Anonymous wrote:Anonymous wrote:Anonymous wrote:Anonymous wrote:The parents with boys born in the spring and early summer will secretly hate you and talk about you behind your back. It's true.
?? I don't understand this.
You would understand if your son was born in June and is small for his size. Because when he plays on the playground before school, at recess, and after school with a redshirted August manchild the physical size difference is significant. Boys roughhouse more than the teachers and parents can police. It can easily become an unintentional bullying situation. The smaller boy will come home crying, a lot. I've seen it happen. That's one reason the other parents will end up not liking you. There are other reasons. Please start your kid when you are supposed to.
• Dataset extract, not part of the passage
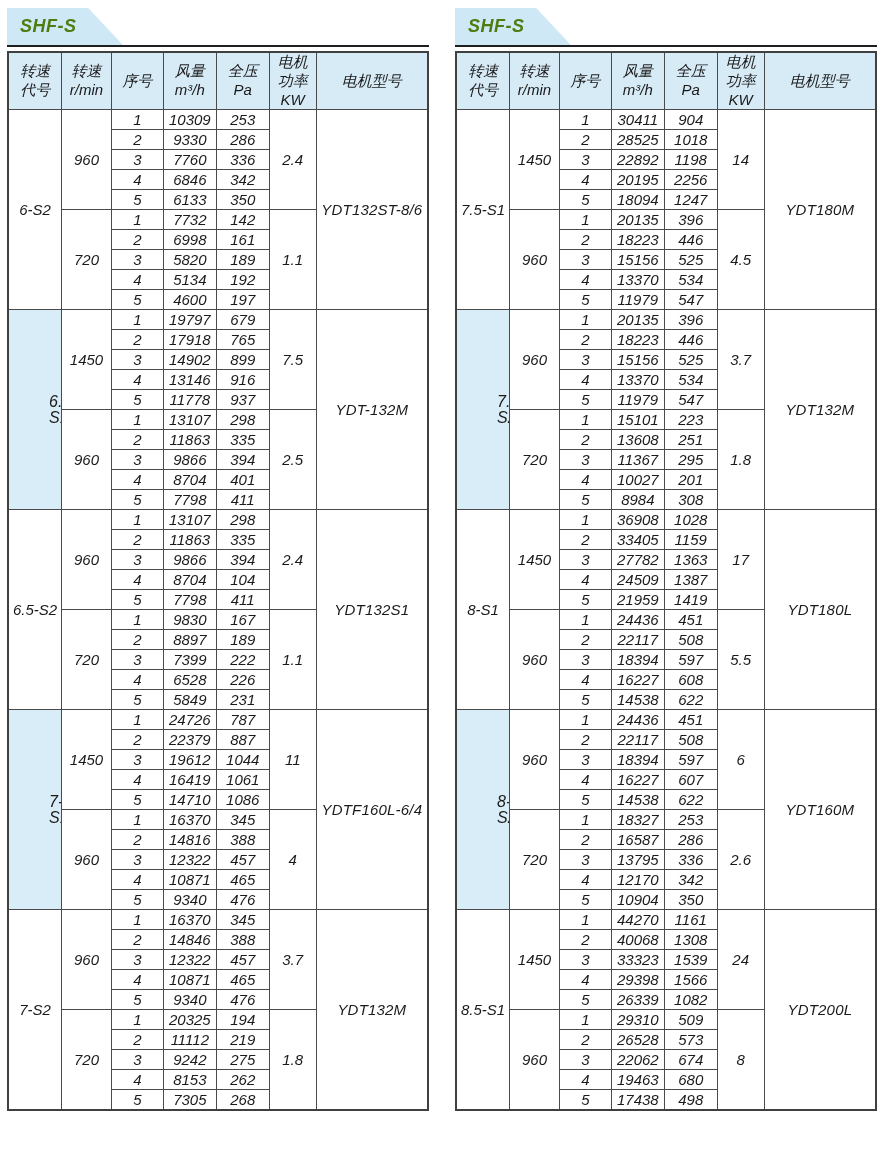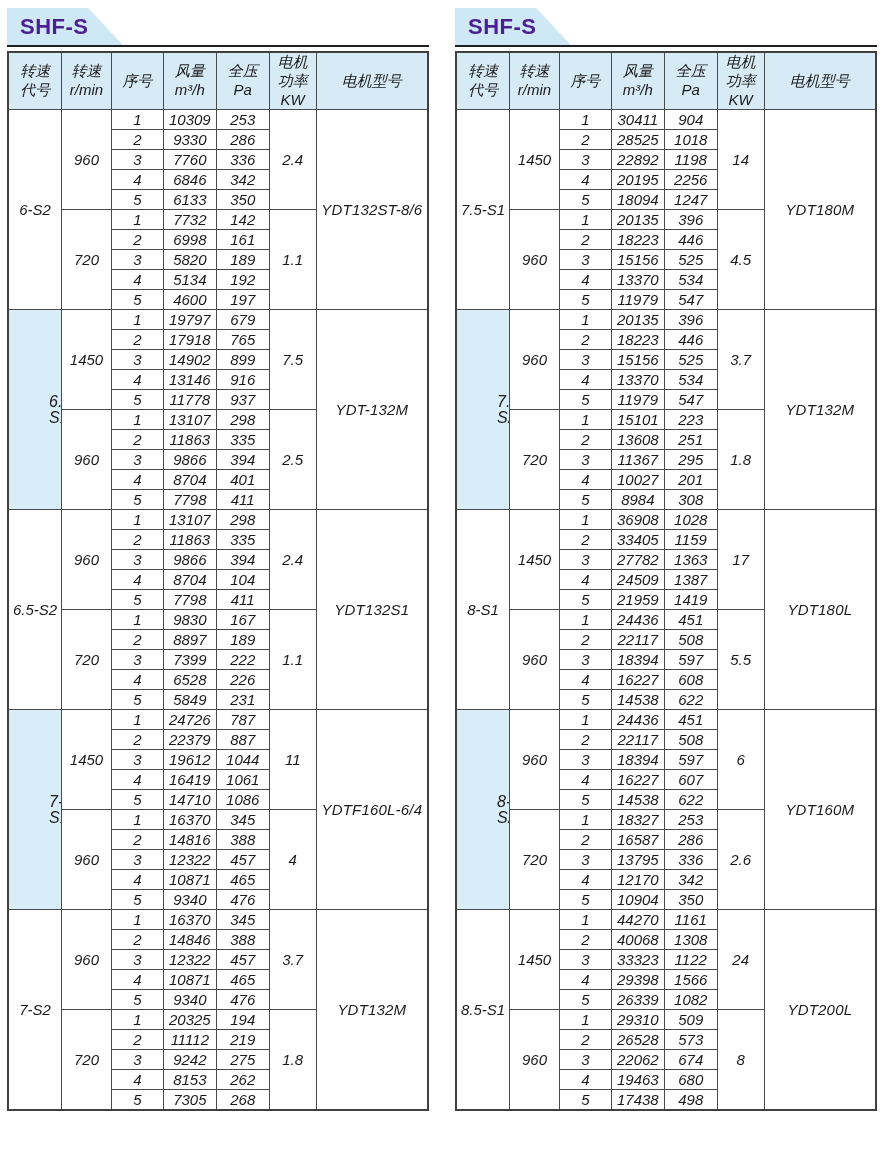"SHF-S" .title-tab span { color: #4c1d95 -> #4d7c0f; font-size: 22px -> 18px; font-style: none -> italic }
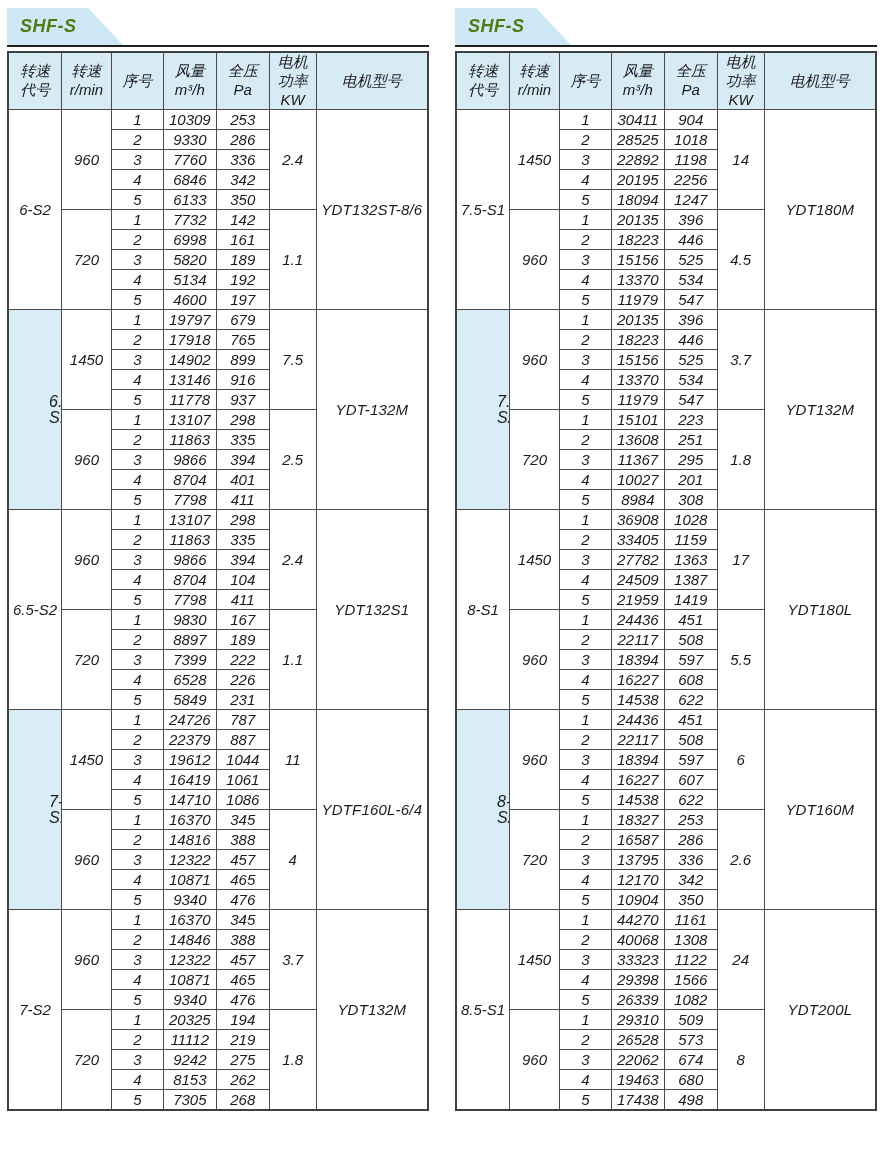"1122" td.press-cell { text: 1122 -> 1539 }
DS1 is a spring birth in his correct grade, right now 1st. With tall genes, he is a head taller than all of the other kids and has always been. He has very good control of his body and is taught not to engage physically except in self defense. The littlest kids in the class are the ones who challenge him the most, although it is quite an infrequent thing (twice this year, nobody got hurt bc DS is faster and can block their attempts at punching, hitting, etc.). PP's post is silly and should be teaching her runty kids not to be physical - they can be bullies and hurt other, bigger kids, too. Size is not a reason to hold a kid back or, in our case, to push a kid forward a grade.
Anonymous wrote:Anonymous wrote:Anonymous wrote:What is the cut off for DCPS? I think Aug/Sept is on the cusp and can go either way. Redshirting is when you're talking about late spring/early summer kids that are being held back.
Cut-off is Sept 30th.
There will always be someone older and someone younger but the cut-off is there for a reason.
Exactly. It is certainly there for a reason---but is that a good reason? Because applying a rigid cutoff seems to run counter to much of what we now know.
Anonymous wrote:Anonymous wrote:What is the cut off for DCPS? I think Aug/Sept is on the cusp and can go either way. Redshirting is when you're talking about late spring/early summer kids that are being held back.
Cut-off is Sept 30th.
There will always be someone older and someone younger but the cut-off is there for a reason.